In the meantime, the war on corruption in the military, which has brought down more than a hundred generals, is continuing. According to The South China Morning Post (SCMP), Beijing has declared ‘an overwhelming victory in the fight against graft, while PLA generals have praised Xi’s command over the campaign as having saved the military at a critical time’. But there are many cases still unresolved — many of which involve military officers who were promoted when Xi was at the helm. The news report also stated that the campaign was far from over, given the rampant corruption in the military before Xi took over, the vast amount of money being spent on modernising weapons, and the insular culture of the PLA as the armed wing of the party.
With no effective defence minister and many generals still under dragnet of anti-corruption campaign, China is clearly not ready.
In the course of the interactions with US National Security Advisor (NSA) Jake Sullivan in Beijing at the end of August this year, General Zhang Youxia, Vice Chairman of the CMC, said to have stressed upon China’s resoluteness to implement ‘the strategy of building the army politically in the new era, carry forward the spirit of thorough self-revolution, continue to deepen political training, strive to create a new situation of building the army politically’.
Self-Revolution
The self-revolution that Zhang is speaking about seems to be a return to the difficult days of Maoism. The China Media Project, monitoring the Chinese press, explains: ‘[It] refers to a process by which the Chinese Communist Party under Xi Jinping proposes to remain “pure” by rooting out corrupt and ineffectual cadres from their own ranks… Posited as Xi Jinping’s answer to the historical problem of dynastic rise and fall, it promises to confer the Party with an indefinite mandate to rule or continued political legitimacy—all without having to stand up to external supervision or seek popular support through competitive elections’. Xi first used the slogan in 2015 in a speech to the Central Leading Group for Comprehensively Deepening Reforms, asking the members to “dare to self-revolutionise”.
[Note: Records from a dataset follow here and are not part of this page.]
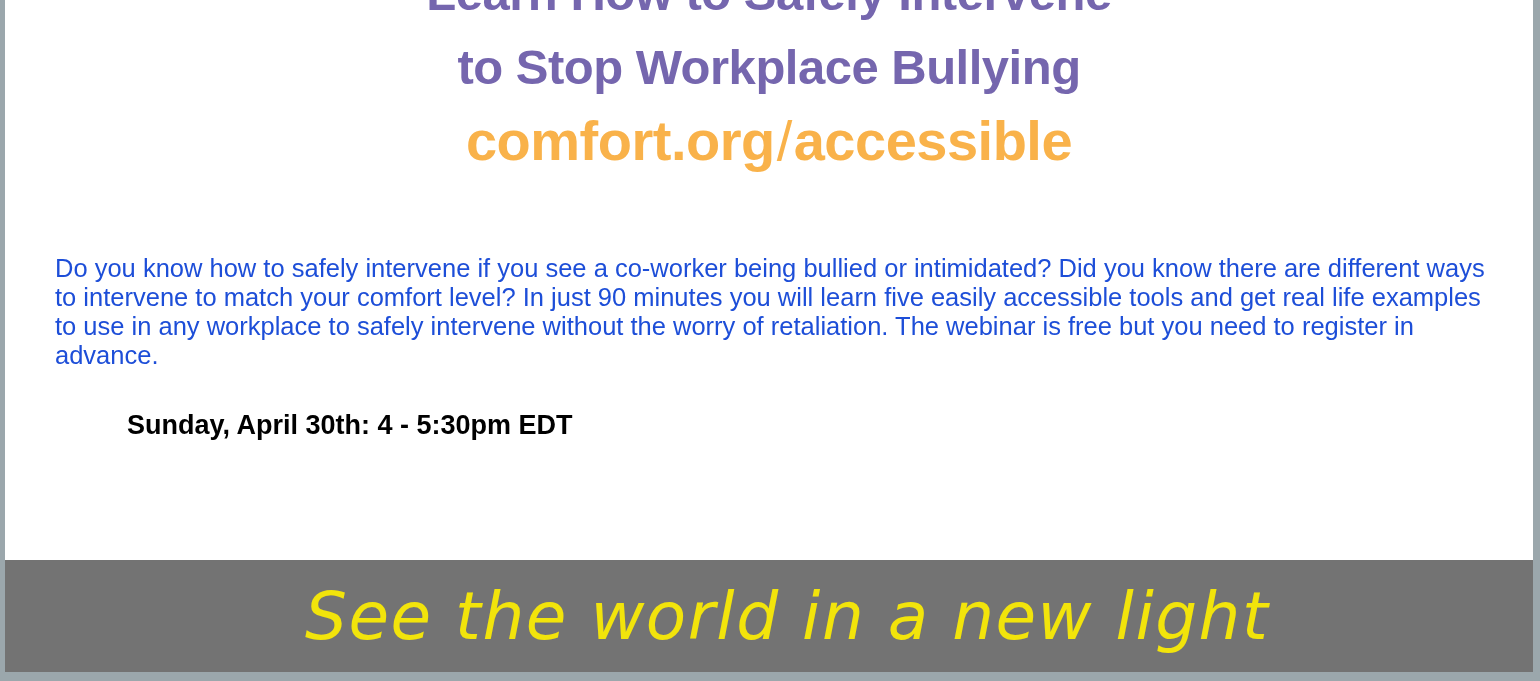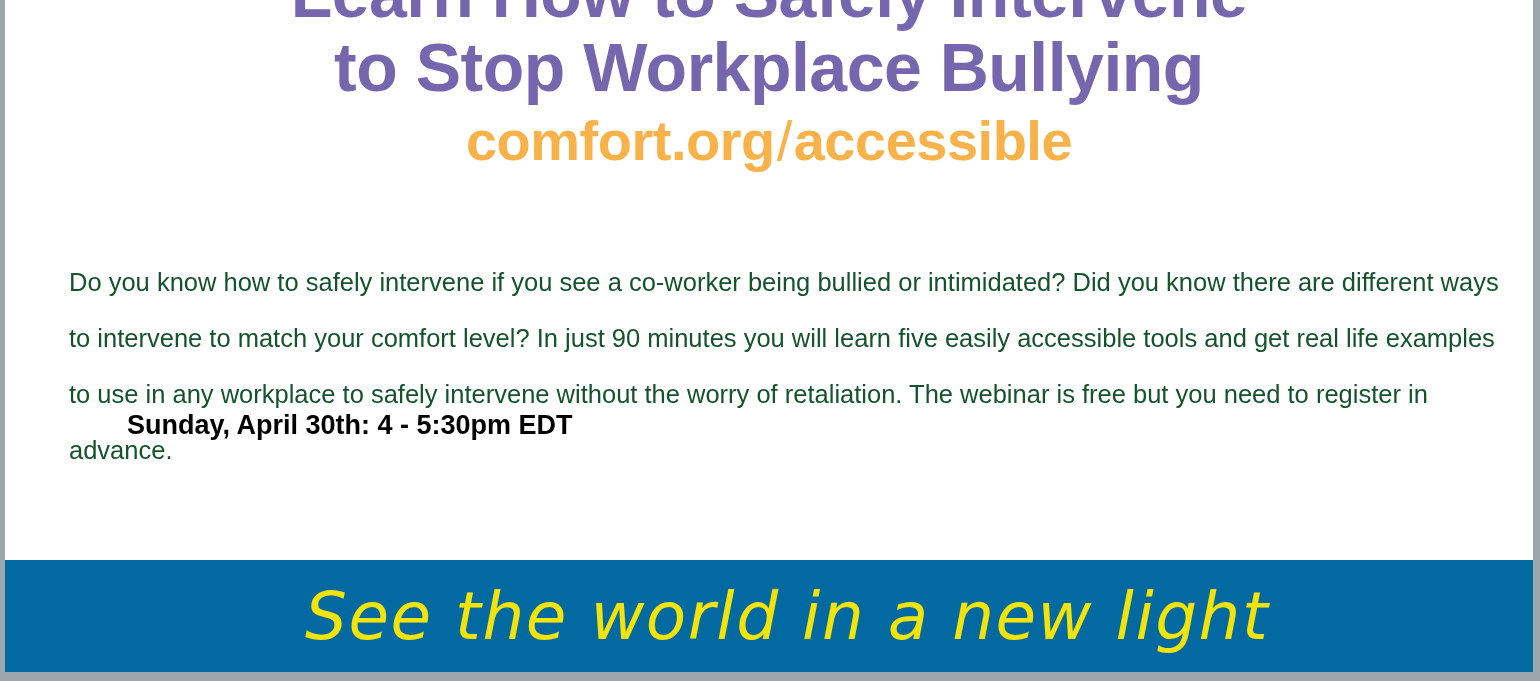--- a/index.html
+++ b/index.html
@@ -64,7 +64,7 @@
     color: #7566ae;
     font-family: "Liberation Sans", sans-serif;
     font-weight: bold;
-    font-size: 68px;
+    font-size: 49px;
     line-height: 74px;
     letter-spacing: -0.5px;
     white-space: nowrap;

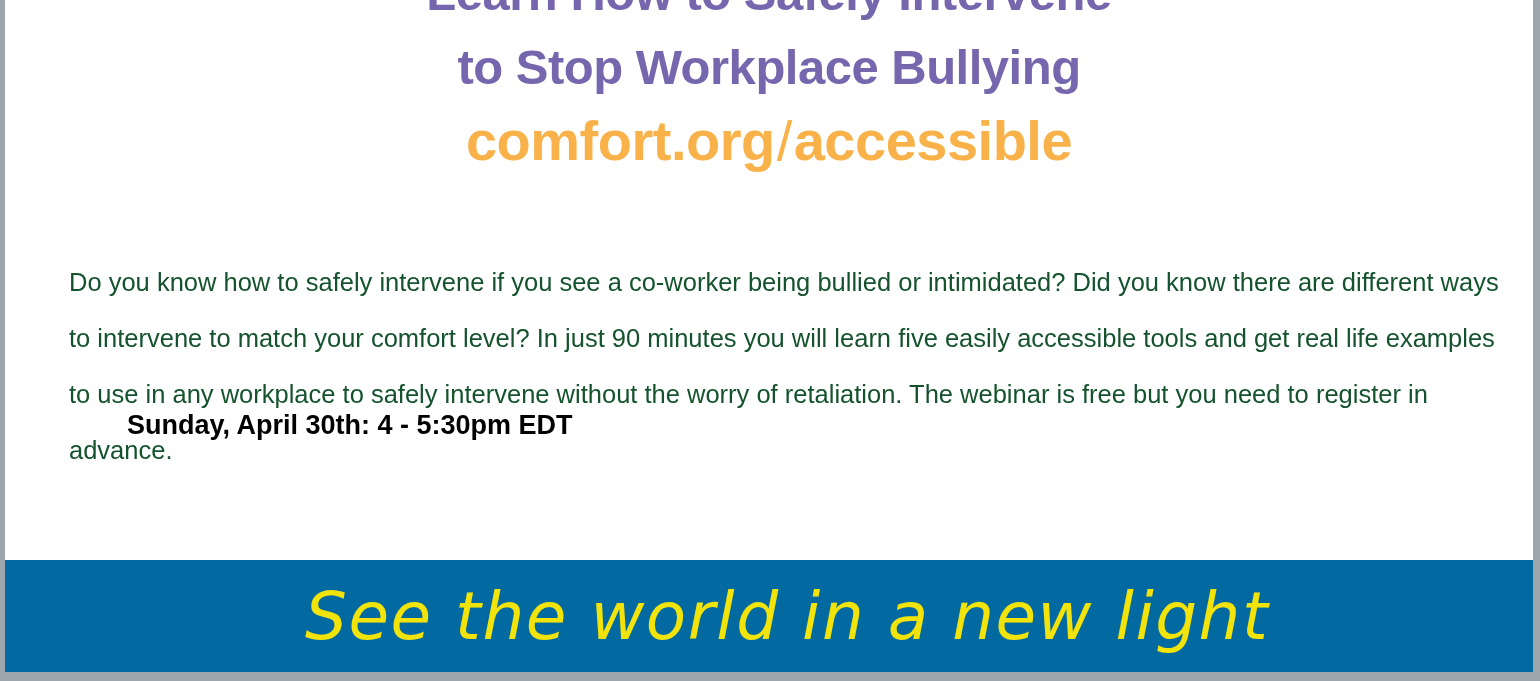--- a/index.html
+++ b/index.html
@@ -87,13 +87,13 @@
   
   .intro {
     position: absolute;
-    left: 64px;
+    left: 50px;
     top: 228px;
     width: 1448px;
-    color: #14532d;
+    color: #1d4ed8;
     font-family: "Liberation Sans", sans-serif;
     font-size: 25.5px;
-    line-height: 56px;
+    line-height: 29px;
     text-align: left;
   }
 

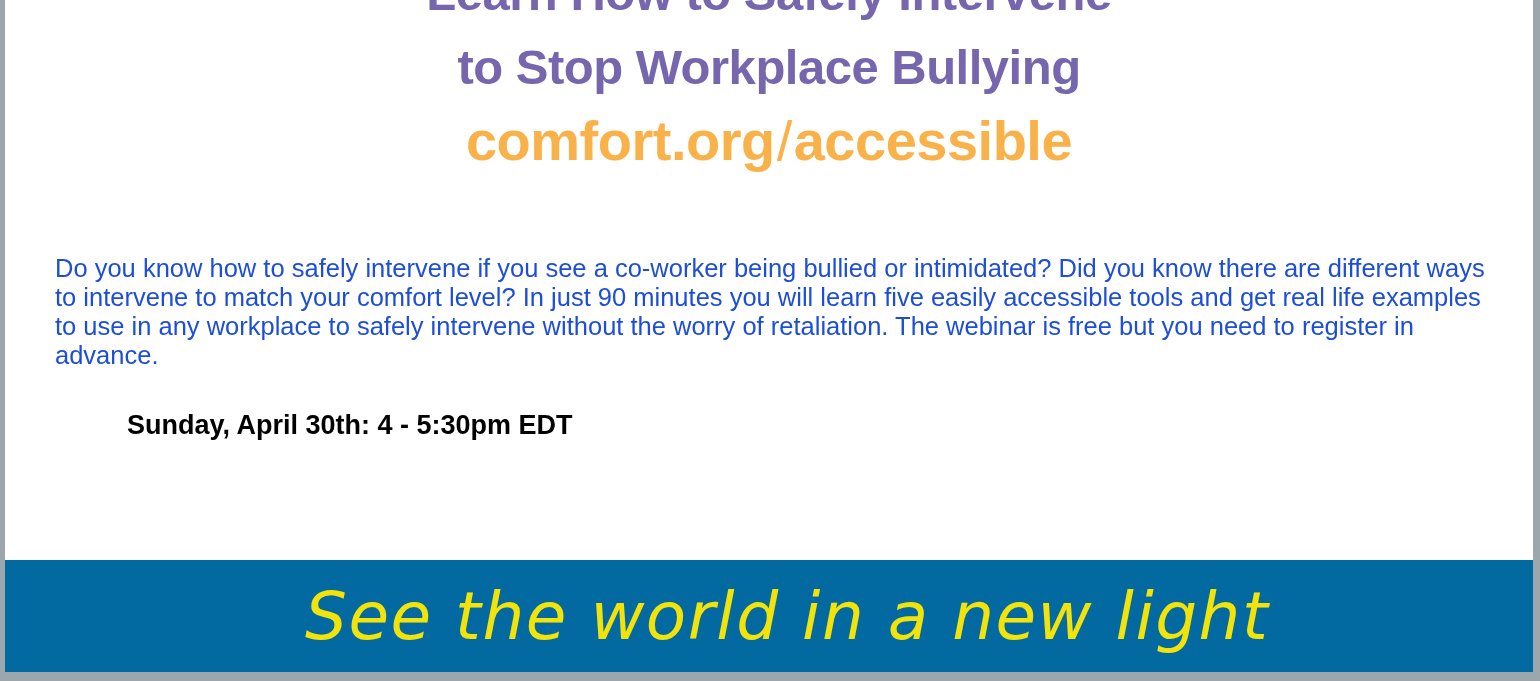--- a/index.html
+++ b/index.html
@@ -122,7 +122,7 @@
     top: 560px;
     width: 1528px;
     height: 112px;
-    background: #0369a1;
+    background: #737373;
     overflow: hidden;
   }
   .tagline {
A year later, in a speech for the 95th anniversary of the CPC’s founding, Xi elaborated on ‘the goal and tasks of the Party’s self-revolution, and discussed the requirements for realising self-purification, self-innovation, and self-improvement. If the Party is as pure, selfless, and capable of self-correction …it needs to answer to no one’.
China seems to be back in Mao’s days. Wang Junwei, a scholar at the CPC’s Institute of Party History and Literature, believes that it is the only way to ‘save the People’s Republic from the same fate that befell the Qing, the Ming, and every other dynasty before them. It is a difficult problem that has not been solved by China’s feudal dynasties for thousands of years’, adding that Xi’s political thinking has been forged in the context of the fall of Soviet Union in 1991.
That is why the Ladakh confrontation is a minor issue compared to Xi’s other headaches. The column of an ‘expert’ may temporarily (or not) help Beijing to tackle India. But there remain other unsolvable problems for China, and in this light, the GT column is probably a way for China to divert India’s attention.